玄关处陷入短暂的安静。
冷熠知的背脊僵住,他微抬起头,镇定自若地挪开视线,漫不经心道:“不小心看到了你的书架。”
江云辛有点微妙的尴尬,她还是觉得让冷少知道她在看关于冷少的小说很奇怪,就是因为那股说不清道不明的怪异感,她才每次都偷偷摸摸、含糊其辞。
自以为瞒天过海,没想到他居然都知道。
江云辛的尴尬劲儿还没过去,好奇心就更胜一筹:“我不看男主角姓冷的小说,魏宁宁为什么会吃醋啊?”

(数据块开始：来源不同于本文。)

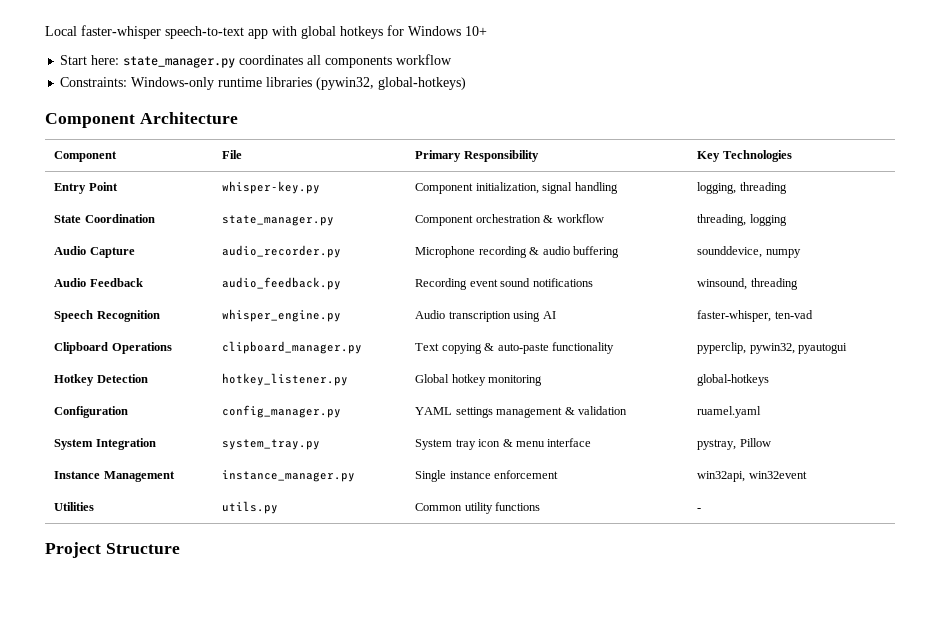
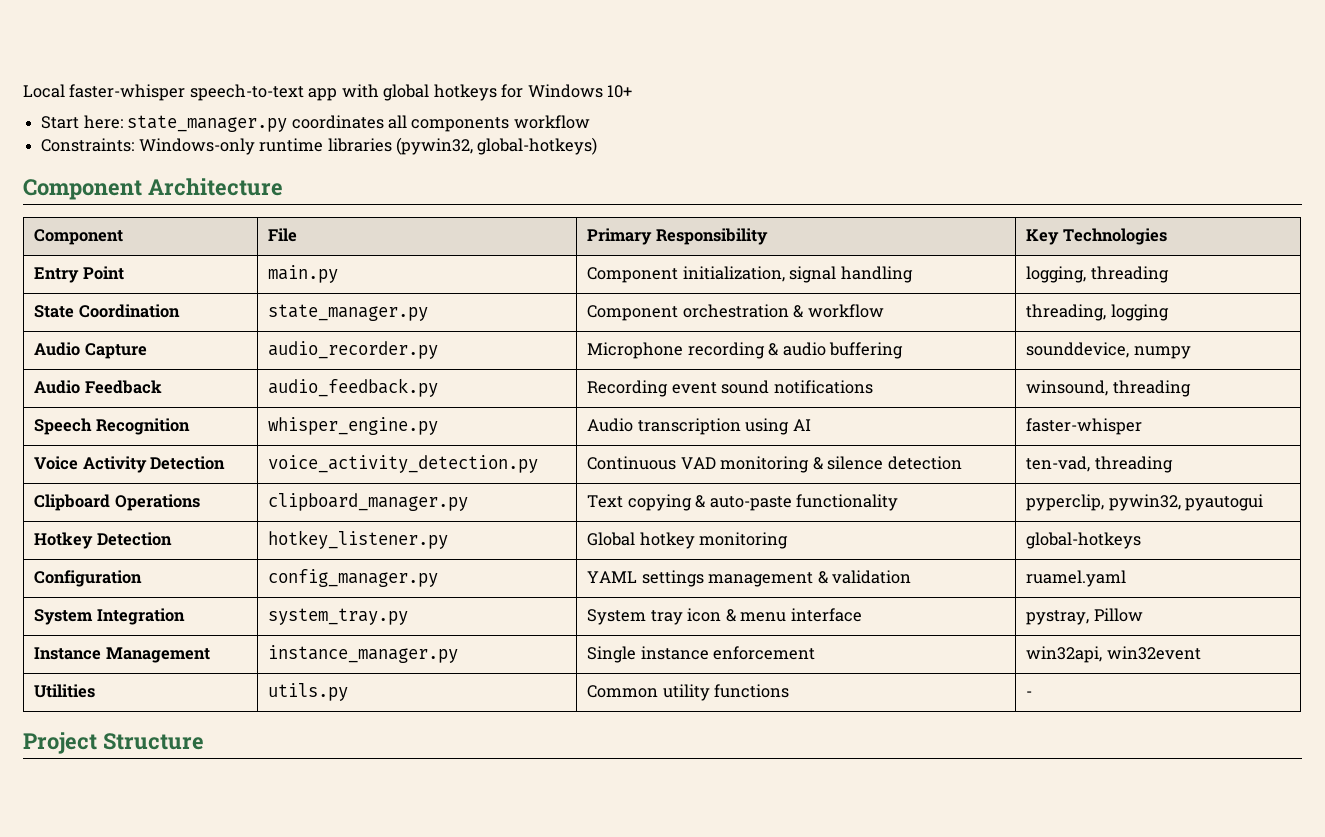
- Entry Point | whisper-key.py | Component initialization, signal handling | logging, threading
+ Entry Point | main.py | Component initialization, signal handling | logging, threading
- Speech Recognition | whisper_engine.py | Audio transcription using AI | faster-whisper, ten-vad
+ Speech Recognition | whisper_engine.py | Audio transcription using AI | faster-whisper
+ Voice Activity Detection | voice_activity_detection.py | Continuous VAD monitoring & silence detection | ten-vad, threading

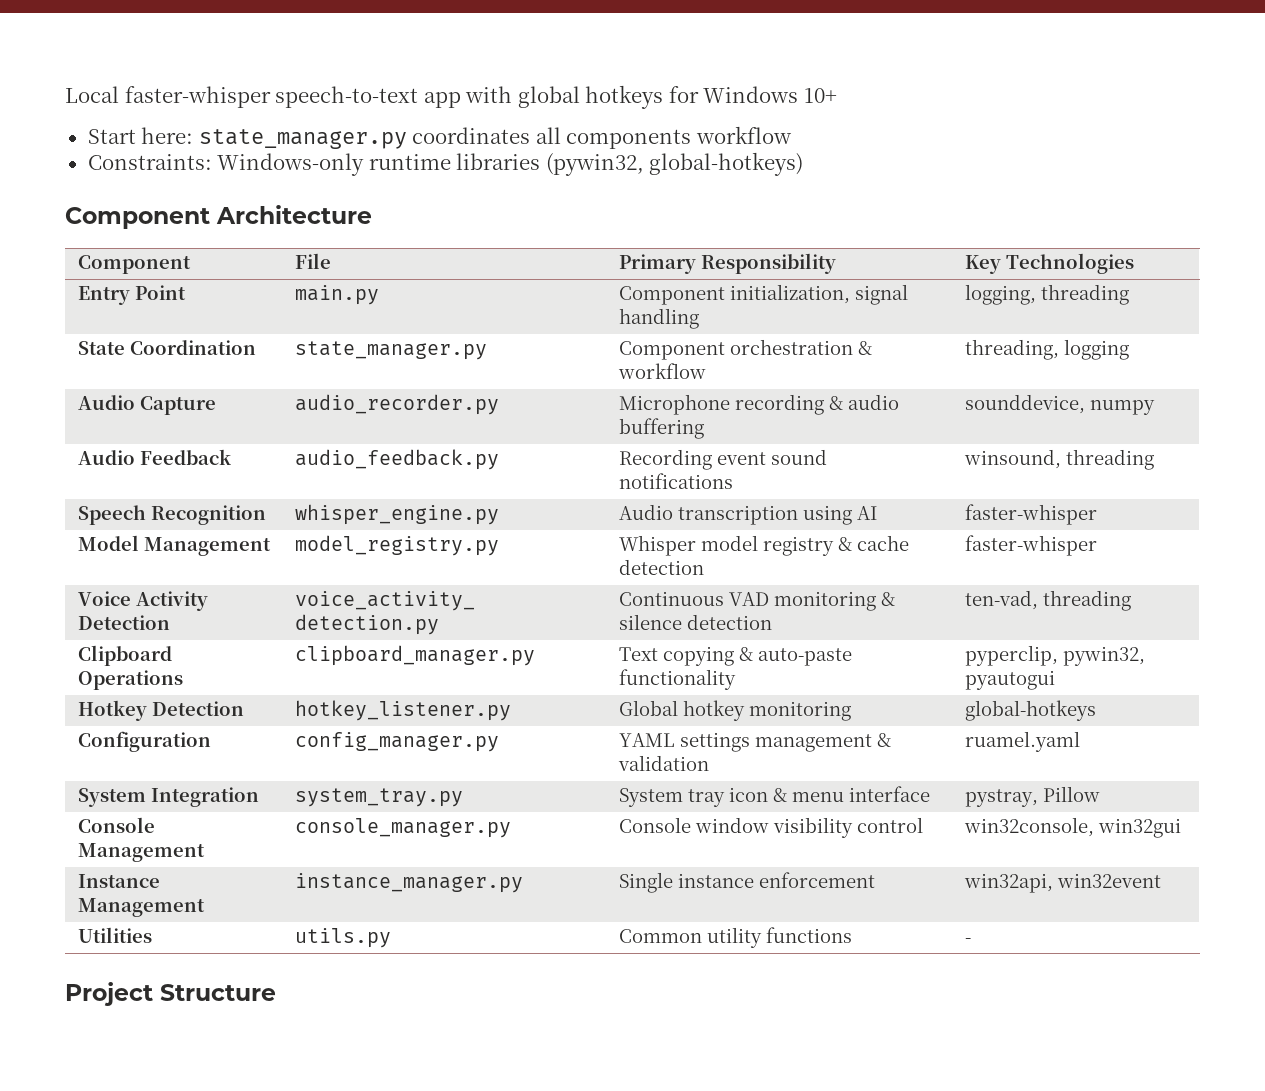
+ Model Management | model_registry.py | Whisper model registry & cache detection | faster-whisper
+ Console Management | console_manager.py | Console window visibility control | win32console, win32gui

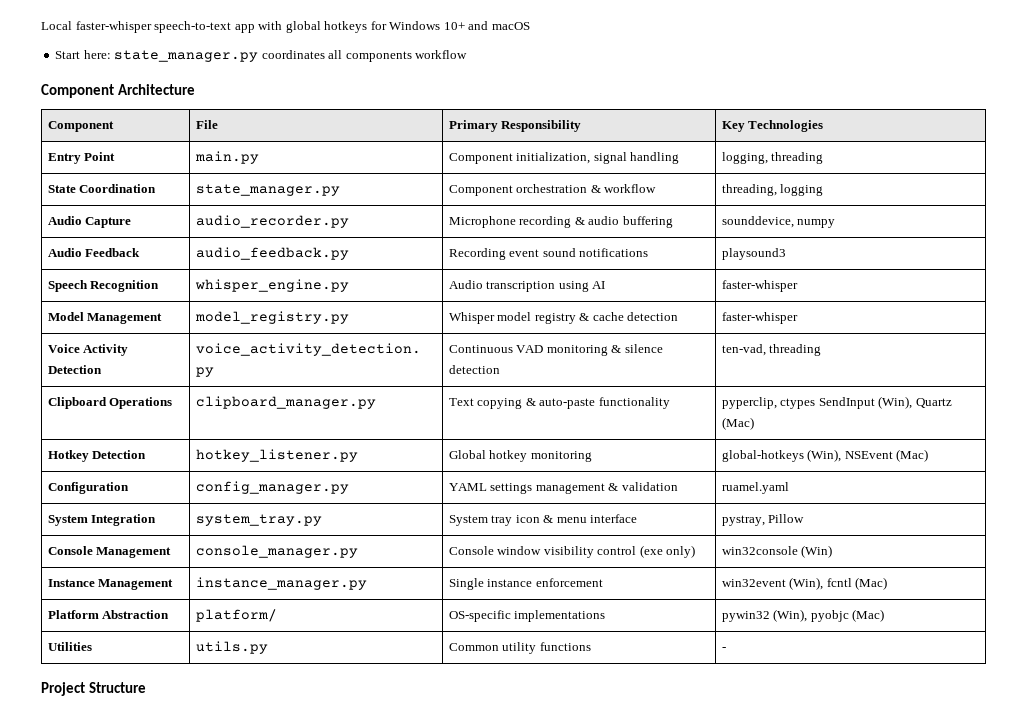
- Local faster-whisper speech-to-text app with global hotkeys for Windows 10+
+ Local faster-whisper speech-to-text app with global hotkeys for Windows 10+ and macOS
- Constraints: Windows-only runtime libraries (pywin32, global-hotkeys)
- Audio Feedback | audio_feedback.py | Recording event sound notifications | winsound, threading
+ Audio Feedback | audio_feedback.py | Recording event sound notifications | playsound3
- Clipboard Operations | clipboard_manager.py | Text copying & auto-paste functionality | pyperclip, pywin32, pyautogui
+ Clipboard Operations | clipboard_manager.py | Text copying & auto-paste functionality | pyperclip, ctypes SendInput (Win), Quartz (Mac)
- Hotkey Detection | hotkey_listener.py | Global hotkey monitoring | global-hotkeys
+ Hotkey Detection | hotkey_listener.py | Global hotkey monitoring | global-hotkeys (Win), NSEvent (Mac)
- Console Management | console_manager.py | Console window visibility control | win32console, win32gui
+ Console Management | console_manager.py | Console window visibility control (exe only) | win32console (Win)
- Instance Management | instance_manager.py | Single instance enforcement | win32api, win32event
+ Instance Management | instance_manager.py | Single instance enforcement | win32event (Win), fcntl (Mac)
+ Platform Abstraction | platform/ | OS-specific implementations | pywin32 (Win), pyobjc (Mac)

魏君宁其实没有跟冷熠知说明前因后果,但冷熠知凭细枝末节推测道:“你看了其他的小说,但不是她推荐的,她觉得你有比她更好的朋友,就吃醋了。”
江云辛皱着眉头冥思苦想。
好像是这样的!魏宁宁之前都很正常,她分享完胡心怡推荐的小说后就不太正常了。
说到这里,冷熠知觉得自己作为一名说客的目的已经达到了,在江云辛家待了一会就准备回去。
站在门边要走的时候,冷熠知感觉衣角被人扯了一下,偏头看是江云辛,问道:“怎么?”
想到他已经知道自己看小说的怪癖,江云辛有些不好意思,竖起三根手指头,保证道:“冷少,我以后不看了。”
“不看什么?”
“不看男主角姓冷的小说了。”
“……”
冷熠知看着她没并拢的手指,在原地站了两秒:“那你去看姓顾的。”
江云辛见他不仅不生气,还给她出主意,赶紧点头:“我现在看的这本书,男主角就是姓顾的。”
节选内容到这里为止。